Дрожащими руками Мики открыла свой конверт, и, когда прочитала, что там написано, испытала нечто вроде шока.
Большинство выпускников остались на вечеринку – колледж угощал их вином и сыром, но Мики, Сондра и Рут решили пойти домой. Когда они вошли, звонил телефон.
Звонил Джонатан, он был взволнован:
– Мики! Ты не угадаешь! Меня выдвинули на «Оскар»! Я только что получил телеграмму. Лучший документальный фильм! В мою честь старики сегодня устраивают торжественный ужин. Мики, я хочу, чтобы ты на нем была, чтобы ты пошла вместе со мной. Позволь мне заехать за тобой. Мики, отпразднуем вместе.

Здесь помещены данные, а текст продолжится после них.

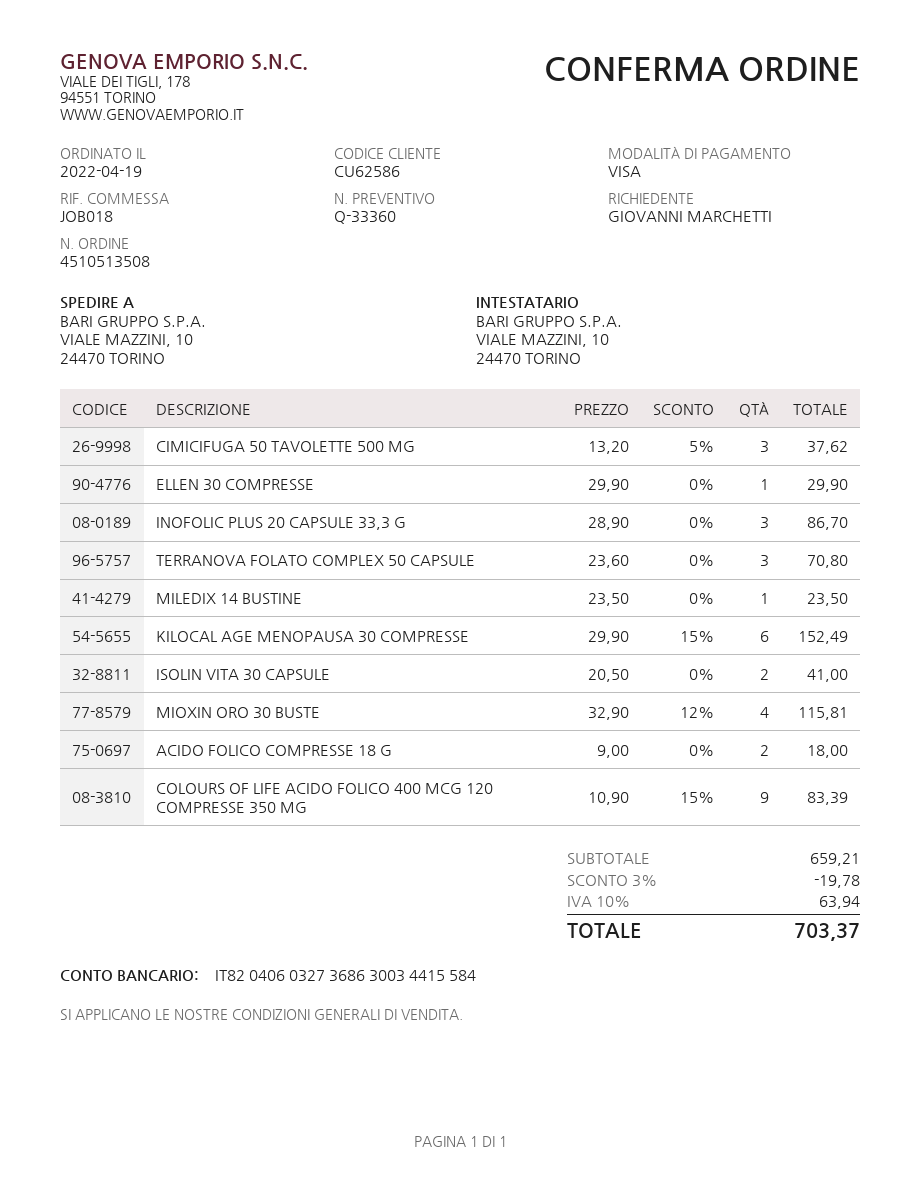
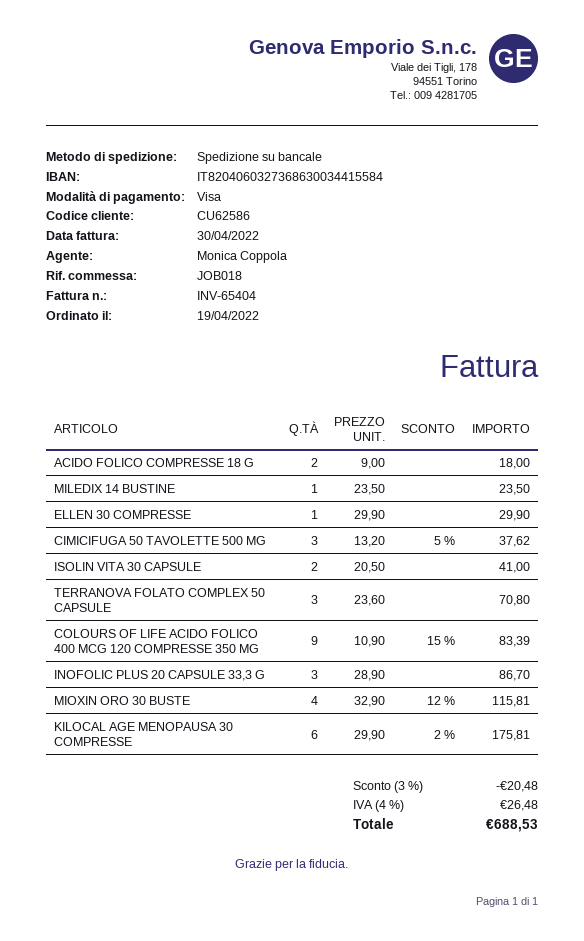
KILOCAL AGE MENOPAUSA 30 COMPRESSE: 6 x 29.90 - 15% = 152.49 -> 6 x 29.90 - 2% = 175.81
discount: 3% = 19.78 -> 3% = 20.48
tax: 10% = 63.94 -> 4% = 26.48
total: 703.37 -> 688.53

– Джонатан, меня приняли в «Викторию Великую».
Он умолк.
– Мики, я хочу чтобы ты была рядом, когда мне вручат «Оскар». Я хочу, чтобы мы поженились. Я приеду за тобой…
– Не могу Джонатан.
Он долго молчал.
– Хорошо, Мики, – наконец сказал он. – Оставляю это на твое усмотрение. Сегодня в восемь часов вечера я приду к колокольной башне колледжа. Буду ждать десять минут. Решай сама. Если хочешь выйти за меня замуж, если хочешь провести оставшуюся жизнь вместе со мной, если ты меня любишь, Мики, ты придешь.
– Я не приду, Джонатан.
– Нет, придешь. Я знаю, ты не покинешь меня. Не в такой час. В восемь у колокольни.
Мики вернулась к океану, ее тянули бесконечная полоса песка и вечно накатывающиеся на берег волны, словно в шуме можно было услышать ответ на любой вопрос. Мики сидела в обществе куликов, бегавших кругом, раскапывавших песок острыми носами. На этом изгибе пляжа терялись все следы цивилизации; позади, за монтеррейскими соснами и кустами толокнянки, стоял медицинский колледж.
Мики подтянула ноги и прижала лоб к коленям. Она столь многого добилась, но предстояло добиться еще большего. Ее жизнь наполнена противоречиями: она отказалась от того, чем больше всего дорожила, ради того, к чему больше всего стремилась; отказалась от одной мечты, чтобы ухватиться за другую.
Но она знала, каково будет ее решение. Когда Крис Новак стер пятно с ее лица, он дал ей шанс в жизни. Тогда Мики и поклялась себе вернуть этот долг. Но ее долг Крису Новаку нельзя было измерить деньгами. Это был долг сердца. Его можно было оплатить, идя по стопам замечательного хирурга, продолжая начатую им работу, и дарить несчастным надежду. Здесь было нечто большее, чем мечта Мики стать врачом: долг обязывал ее стремиться к совершенству.
Мики потеряет Джонатана. Она будет горевать по этой утрате. Она будет всегда любить его. Но Мики знала, что ей следует делать.
Наверно, это был самый скверный вечер в ее жизни. Ей пришлось буквально бороться с собой. По мере того как стрелки приближались к восьми часам, ее мучения росли.
Мики представила, что Джонатан один сидит у колокольни…
Бежать к нему. И стать один раз в жизни по-настоящему любимой.
Лететь на Гавайские острова. Ухватиться за будущее, которое предназначено для нее. И она знает это.
Восемь ударов колокола прозвучали над колледжем и океаном, волны унесли этот звон на манящие острова, покрытые белым песком. Все же Мики, затаив дыхание, сидела, уставившись на входную дверь и ожидая, что Джонатан Арчер вот-вот ворвется в комнату и заключит ее в свои объятия.